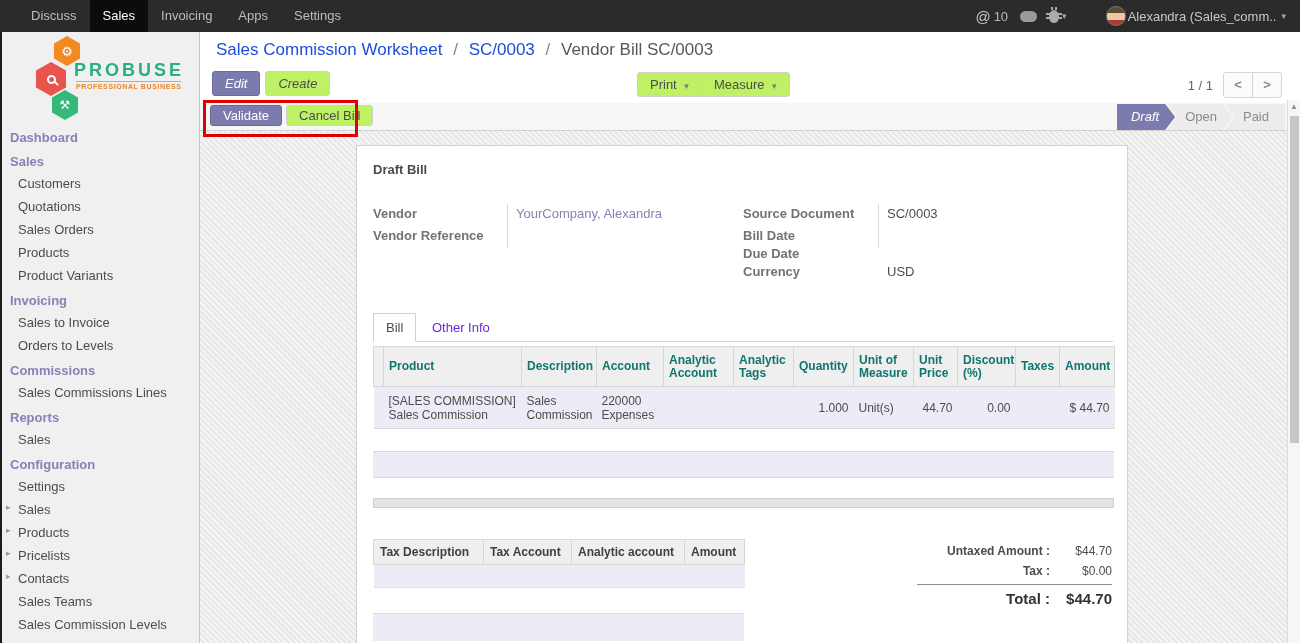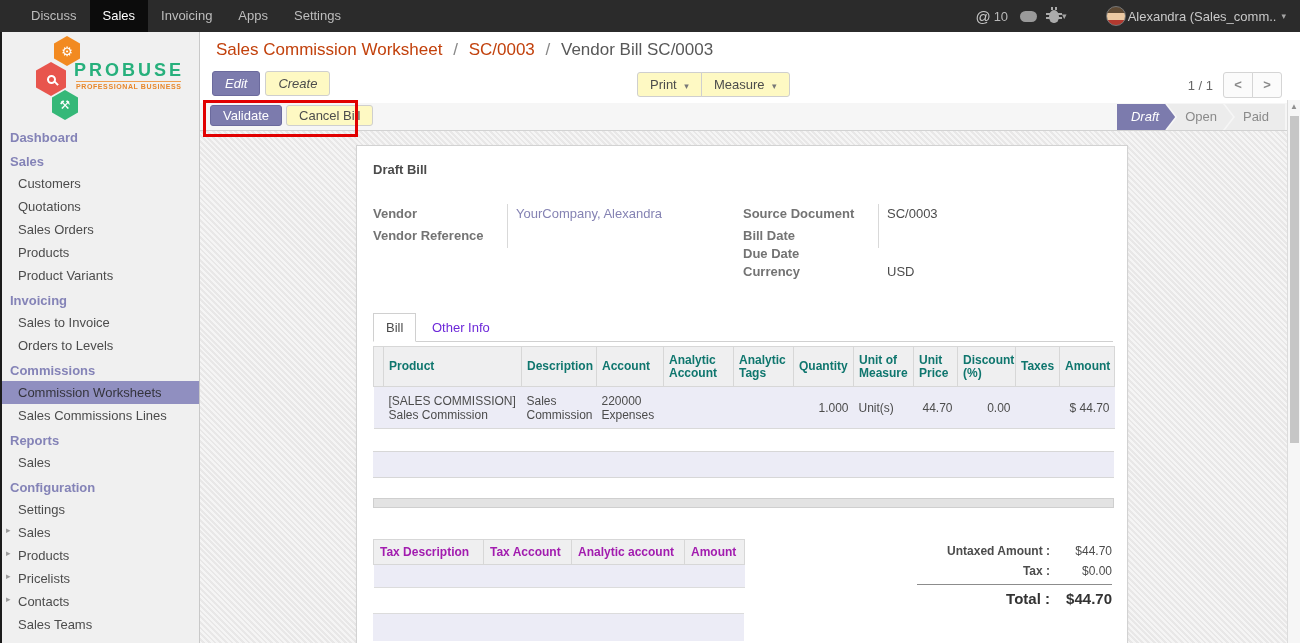--- a/index.html
+++ b/index.html
@@ -39,25 +39,25 @@
   .menu-section-header { color:#8483b7; font-weight:bold; font-size:13px; padding:6px 0 3px 10px; cursor:pointer; }
   .menu-item { font-size:13px; color:#4c4c4c; padding:4px 0 4px 18px; cursor:pointer; position:relative; }
   .menu-item.active { background:#908fc0; color:#34343c; }
   .menu-item .expander { position:absolute; left:6px; top:4px; font-size:9px; color:#9a9a9a; }
 
   
   .main { position:absolute; left:200px; top:32px; width:1100px; height:611px; background:#fff; }
 
   .control-panel { position:absolute; left:0; top:0; width:1100px; height:71px; background:#fff; }
   .breadcrumb { position:absolute; left:16px; top:8px; font-size:17px; white-space:nowrap; }
-  .breadcrumb .bc-link { color:#c2410c; cursor:pointer; }
+  .breadcrumb .bc-link { color:#1d4ed8; cursor:pointer; }
   .breadcrumb .bc-sep { color:#888; margin:0 6px; }
   .breadcrumb .bc-current { color:#585858; }
 
-  .btn { display:inline-block; border-radius:3px; font-size:13px; padding:4px 12px; cursor:pointer; border:1px solid #cfcfcf; background:#fef9c3; color:#4c4c4c; text-align:center; }
+  .btn { display:inline-block; border-radius:3px; font-size:13px; padding:4px 12px; cursor:pointer; border:1px solid #cfcfcf; background:#bef264; color:#4c4c4c; text-align:center; }
   .btn-primary { background:#7c7bad; border-color:#6b6a9d; color:#fff; }
   .cp-buttons-left { position:absolute; left:12px; top:39px; display:flex; gap:5px;font-style:italic; }
   .cp-buttons-right { position:absolute; left:437px; top:40px; display:flex; }
   .cp-buttons-right .btn:first-child { border-radius:3px 0 0 3px; }
   .cp-buttons-right .btn:last-child { border-radius:0 3px 3px 0; margin-left:-1px; }
   .dd-caret { font-size:9px; color:#777; margin-left:4px; }
   .pager { position:absolute; right:18px; top:40px; display:flex; align-items:center; gap:10px; }
   .pager-text { color:#666; font-size:13px; }
   .pager-btns { display:flex; }
   .pager-btn { width:30px; height:26px; border:1px solid #d5d5d5; background:#fbfbfb; color:#8a8a8a; font-weight:bold; font-size:13px; line-height:24px; text-align:center; cursor:pointer; }
@@ -92,21 +92,21 @@
 
   table.o-list { position:absolute; left:16px; top:200px; border-collapse:collapse; table-layout:fixed; width:741px; }
   .o-list th { background:#efeff0; border:1px solid #d7d7d7; border-left:none; font-size:12px; font-weight:bold; color:#0f766e; text-align:left; padding:4px 5px; height:40px; vertical-align:middle; line-height:13px; }
   .o-list th:first-child { border-left:1px solid #d7d7d7; }
   .o-list td { background:#ececf6; border-bottom:1px solid #d9d9d9; font-size:12px; color:#4c4c4c; padding:4px 5px; height:42px; vertical-align:middle; line-height:14px; }
   .o-list .num { text-align:right; }
   .stripe-row { position:absolute; left:16px; top:305px; width:741px; height:27px; background:#ececf6; border-top:1px solid #d7d7d7; border-bottom:1px solid #d7d7d7; }
   .h-scrollbar { position:absolute; left:16px; top:352px; width:741px; height:10px; background:#e3e3e3; border:1px solid #cfcfcf; }
 
   table.tax-list { position:absolute; left:16px; top:393px; border-collapse:collapse; table-layout:fixed; width:371px; }
-  .tax-list th { background:#efeff0; border:1px solid #d7d7d7; border-left:none; font-size:12px; font-weight:bold; color:#a21caf; text-align:left; padding:4px 6px; height:25px; }
+  .tax-list th { background:#efeff0; border:1px solid #d7d7d7; border-left:none; font-size:12px; font-weight:bold; color:#404040; text-align:left; padding:4px 6px; height:25px; }
   .tax-list th:first-child { border-left:1px solid #d7d7d7; }
   .tax-list td { background:#ececf6; border-bottom:1px solid #dcdcdc; height:23px; }
   .tax-stripe2 { position:absolute; left:16px; top:467px; width:371px; height:28px; background:#ececf6; border-top:1px solid #dcdcdc; }
 
   .totals { position:absolute; top:395px; right:15px; width:195px; }
   .tot-row { display:flex; line-height:20px; }
   .tot-label { flex:1; text-align:right; font-weight:bold; font-size:12px; color:#4c4c4c; }
   .tot-value { width:62px; text-align:right; font-size:12px; color:#4c4c4c; }
   .tot-total { border-top:1px solid #8c8c8c; margin-top:3px; padding-top:4px; }
   .tot-total .tot-label, .tot-total .tot-value { font-size:15px; font-weight:bold; color:#333; }
@@ -167,21 +167,20 @@
   <div class="menu-item">Quotations</div>
   <div class="menu-item">Sales Orders</div>
   <div class="menu-item">Products</div>
   <div class="menu-item">Product Variants</div>
 
   <div class="menu-section-header">Invoicing</div>
   <div class="menu-item">Sales to Invoice</div>
   <div class="menu-item">Orders to Levels</div>
 
   <div class="menu-section-header">Commissions</div>
-  <div class="menu-item active">Commission Worksheets</div>
   <div class="menu-item">Sales Commissions Lines</div>
 
   <div class="menu-section-header">Reports</div>
   <div class="menu-item">Sales</div>
 
   <div class="menu-section-header">Configuration</div>
   <div class="menu-item">Settings</div>
   <div class="menu-item">
     <span class="expander">▸</span>
     <span>Sales</span>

****************************************

*Your task:* Above are the records; from them, give again exactly the lines from the one containing "solid #cfcfcf; background:#bef264;" through the one containing "position:absolute; left:16px; top:200px;", both included.

*Solved exercise:*
+  .btn { display:inline-block; border-radius:3px; font-size:13px; padding:4px 12px; cursor:pointer; border:1px solid #cfcfcf; background:#bef264; color:#4c4c4c; text-align:center; }
   .btn-primary { background:#7c7bad; border-color:#6b6a9d; color:#fff; }
   .cp-buttons-left { position:absolute; left:12px; top:39px; display:flex; gap:5px;font-style:italic; }
   .cp-buttons-right { position:absolute; left:437px; top:40px; display:flex; }
   .cp-buttons-right .btn:first-child { border-radius:3px 0 0 3px; }
   .cp-buttons-right .btn:last-child { border-radius:0 3px 3px 0; margin-left:-1px; }
   .dd-caret { font-size:9px; color:#777; margin-left:4px; }
   .pager { position:absolute; right:18px; top:40px; display:flex; align-items:center; gap:10px; }
   .pager-text { color:#666; font-size:13px; }
   .pager-btns { display:flex; }
   .pager-btn { width:30px; height:26px; border:1px solid #d5d5d5; background:#fbfbfb; color:#8a8a8a; font-weight:bold; font-size:13px; line-height:24px; text-align:center; cursor:pointer; }
@@ -92,21 +92,21 @@
 
   table.o-list { position:absolute; left:16px; top:200px; border-collapse:collapse; table-layout:fixed; width:741px; }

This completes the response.